There is power and value in stories as teaching tools. It is one of the oldest means of transferring knowledge from one generation to the next. This is the essence and power of Web-based learning. The problem is that most Web-based learning is too long.
I would contend that Web-based learning should not be longer than 10 minutes, and preferably around 5 minutes. In the corporate world, Web-based learning is being held hostage by the old one-day training seminar. Those sessions were typically one-day because the participant would have to leave his primary work environment and travel to a central learning location for the training.
With the advent of computer- and Web-based training systems the training could come to the participant and one- and two-hour training modules seemed like an acceptable time savings. Yet anyone who has had to sit through one of these knows, it can seem like an eternity.
These sessions, if properly developed, can be broken into individual, shortened units. The key lies with the learning objectives. A properly vetted course should have, or should have the ability to create, learning objectives at the page level.
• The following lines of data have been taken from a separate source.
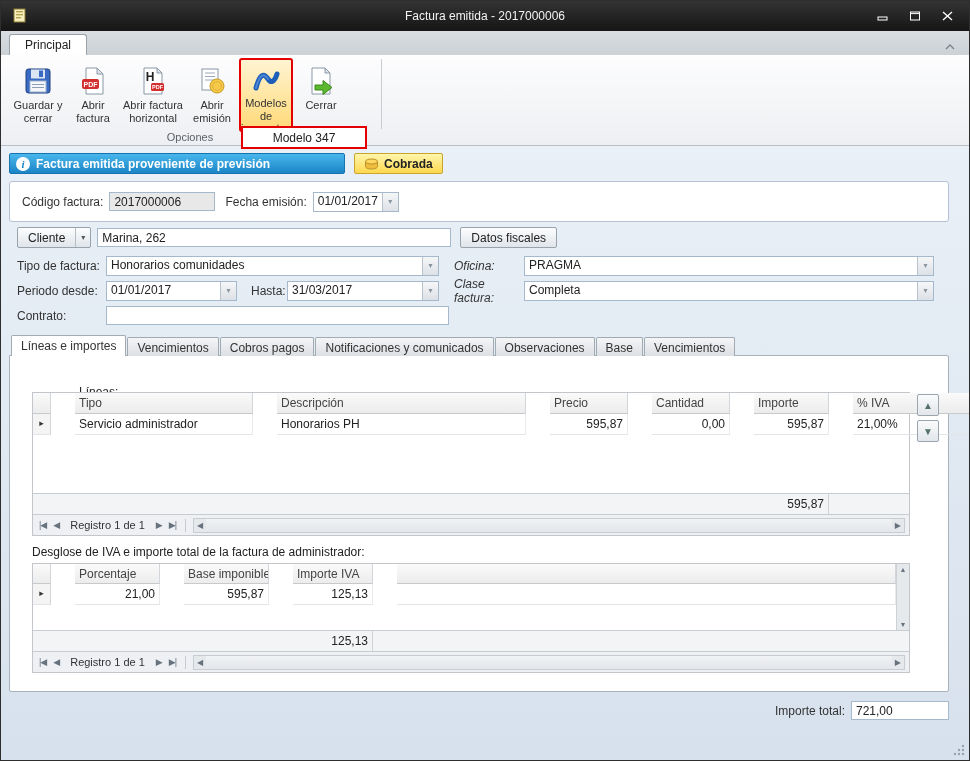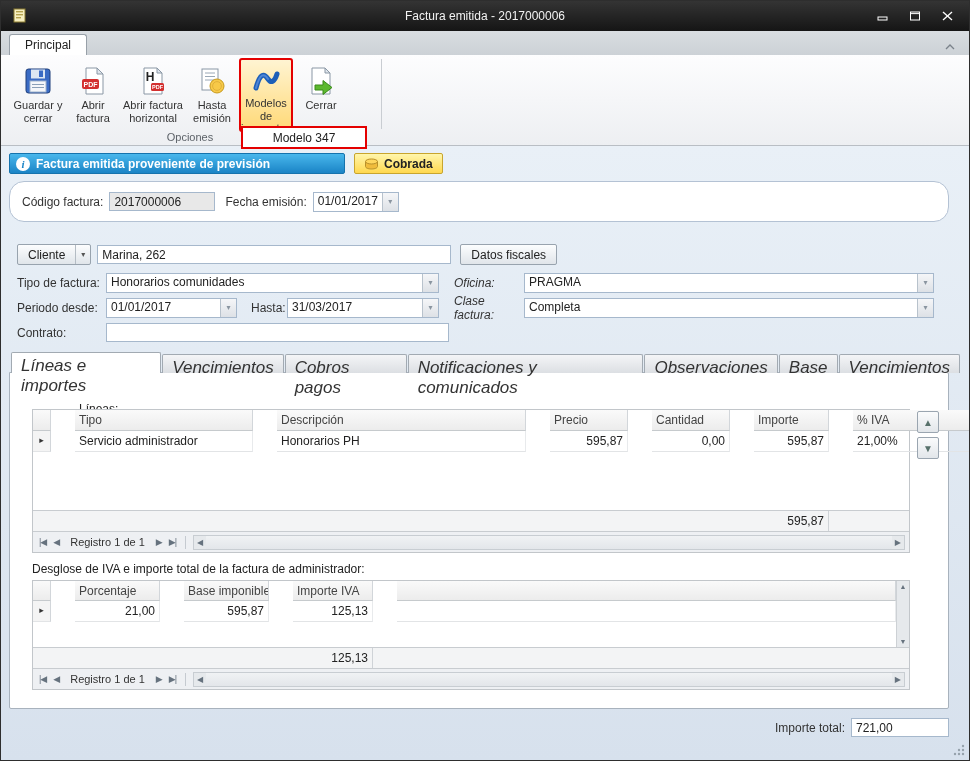--- a/index.html
+++ b/index.html
@@ -289,7 +289,7 @@
               <circle cx="20" cy="20" r="4.4" fill="none" stroke="#e0b13a"></circle>
             </svg>
           </span>
-          <span>Hasta emisión</span>
+          <span>Abrir emisión</span>
         </div>
 
         <div class="rbtn rbtn-w64 rbtn-highlight">

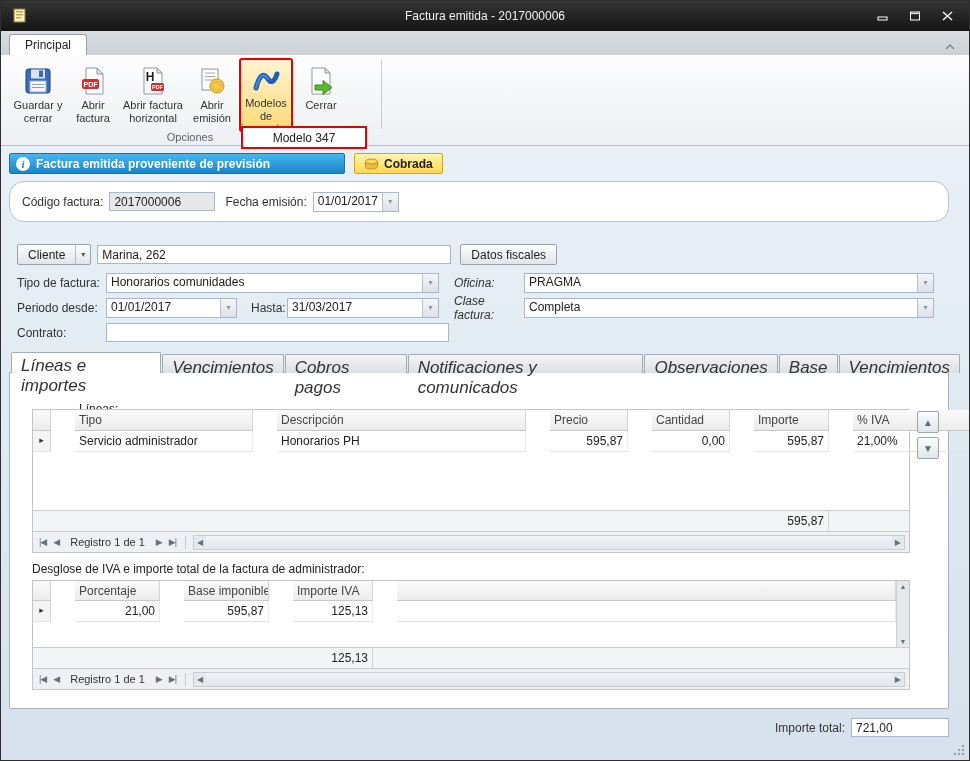--- a/index.html
+++ b/index.html
@@ -94,8 +94,8 @@
   }
 
   .panel-codigo{
-    width:940px; height:41px; background:#fff; border:1px solid #b4c2d4; border-radius:15px;
-    display:flex; align-items:center; padding-left:12px; margin-bottom:22px;
+    width:940px; height:41px; background:#fff; border:1px solid #b4c2d4; border-radius:3px;
+    display:flex; align-items:center; padding-left:12px; margin-bottom:5px;
   }
   .txt{ height:19px; border:1px solid #a6b8cc; background:#fff; font:12px "Liberation Sans",sans-serif; padding:0 4px; color:#222; }
   .txt.gray{ background:#e8e8e8; }

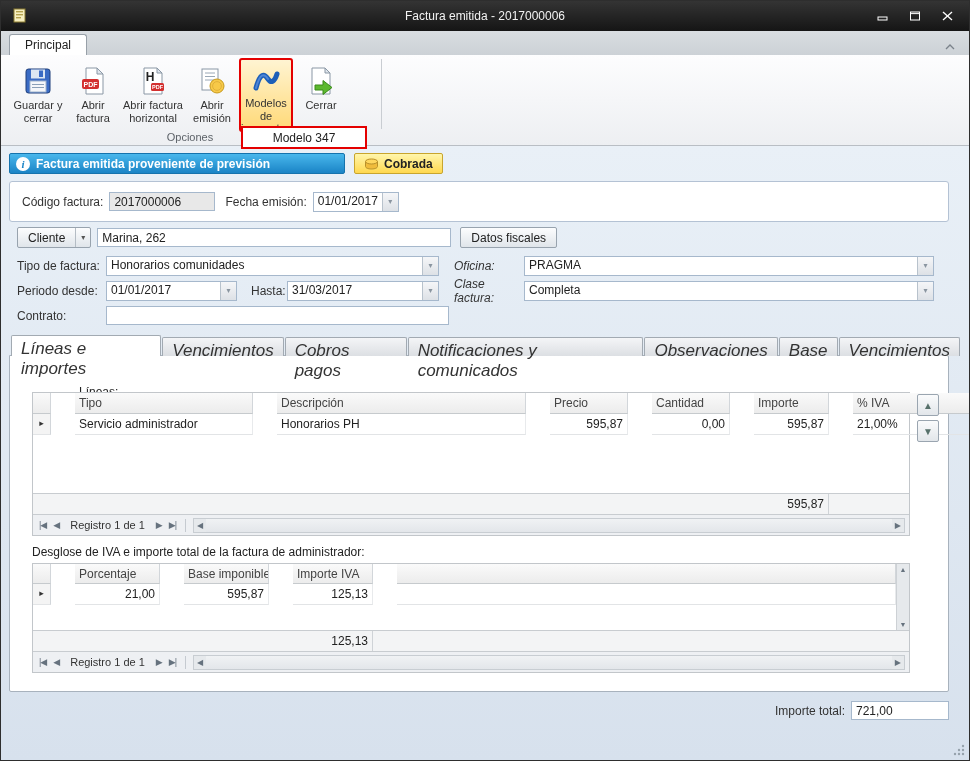--- a/index.html
+++ b/index.html
@@ -128,9 +128,9 @@
   
   .dtabs{ display:flex; align-items:flex-end; margin-top:9px; padding-left:2px; height:21px; position:relative; z-index:2; }
   .dtab{
-    height:19px; padding:3px 9px 0; font-size:17px; color:#333;
+    height:19px; padding:3px 9px 0; font-size:12px; color:#333;
     border:1px solid #a2aab2; border-bottom:none; border-radius:2px 2px 0 0;
-    background:linear-gradient(#f4f5f7,#dcdfe3); margin-right:1px;font-style:italic;
+    background:linear-gradient(#f4f5f7,#dcdfe3); margin-right:1px;
   }
   .dtab.active{ background:#fff; height:21px; position:relative; top:0; }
It's the long forgotten role of SCORM to break down learning to the granular level so that the objects could be reused in any combination of elements. Unfortunately, like many complex concepts, its implementation was watered down to the point that its original purpose was rendered unworkable.
Stories need to be told, but they need to be told with focus. The whole story, which may require two or more hours for the telling, may be told, but tell it in granular bits. If you need to test, test in granular bits. There's no holy writ that mandates a 10-question final exam. But that's a discussion for another day.